Conditional VAE#

Recall that our VAE setup:

The encoder \(f_{\phi}(x)\) takes a batch of images, (64, 28, 28), and returns \(\mu_z\) and \(\log \sigma^2_z\), each of (64, 2), s.t.

\[ q(z \mid x) = \mathbb{N}(\mu_z, \; \text{diag}(\sigma^2_z)) \]

The decoder \(f_\theta(z)\) takes a batch of \(\hat{z} = \mu_z + \sigma_z \cdot \epsilon \sim q(z \mid x)\), and returns the mean of the reconstructed image \(\mu_x\) (64, 28, 28)

where we assumed \(\sigma^2_x=0.5\), s.t.

\[ p(x \mid z) = \mathbb{N}(\mu_x, \; \text{diag}(0.5)) \]

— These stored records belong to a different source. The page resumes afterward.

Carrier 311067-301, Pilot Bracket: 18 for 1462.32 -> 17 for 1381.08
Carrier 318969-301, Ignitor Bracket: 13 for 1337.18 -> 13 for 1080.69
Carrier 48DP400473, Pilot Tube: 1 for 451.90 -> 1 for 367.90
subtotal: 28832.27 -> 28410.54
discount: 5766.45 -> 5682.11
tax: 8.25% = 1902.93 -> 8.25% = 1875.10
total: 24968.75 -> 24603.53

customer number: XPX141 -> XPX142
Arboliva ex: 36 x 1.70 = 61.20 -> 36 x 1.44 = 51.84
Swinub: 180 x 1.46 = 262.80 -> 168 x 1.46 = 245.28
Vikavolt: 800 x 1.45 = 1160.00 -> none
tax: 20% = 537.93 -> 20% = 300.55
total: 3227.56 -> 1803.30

With cVAE, we simply make the class labels as additional inputs to the encoder and decoder networks.

s.t. we obtain posterior \(q_\phi(z\mid x, y)\) and \(p_\theta(x \mid z, y)\)

import os
os.environ['KERAS_BACKEND'] = 'torch'

import keras
import tensorflow as tf
import torch
import torch.nn.functional as F

from keras import ops
import numpy as np
import matplotlib.pyplot as plt

from keras.models import Sequential, Model
from keras.layers import Input, Dense, Flatten, Concatenate

Encoder#

The encoder \(f_{\phi}(x, y)\) takes a batch of images, (64, 28, 28), and one-hot labels (64, 10)

returns \(\mu_z\) and \(\log \sigma^2_z\), each of (64, 2), s.t.

\[ q(z \mid x, y) = \mathbb{N}(\mu_z, \; \text{diag}(\sigma^2_z)) \]
image_input = Input(shape=(28, 28), name='image')
label_input = Input(shape=(10,), name='label')

latent_dim = 2

h = Flatten()(image_input)
h = Concatenate(axis=-1)([h, label_input])
h = Dense(512, activation='relu')(h)
h = Dense(32, activation='relu')(h)
h = Dense(2 * latent_dim)(h)
z_mean, z_log_var = ops.split(h, 2, axis=-1)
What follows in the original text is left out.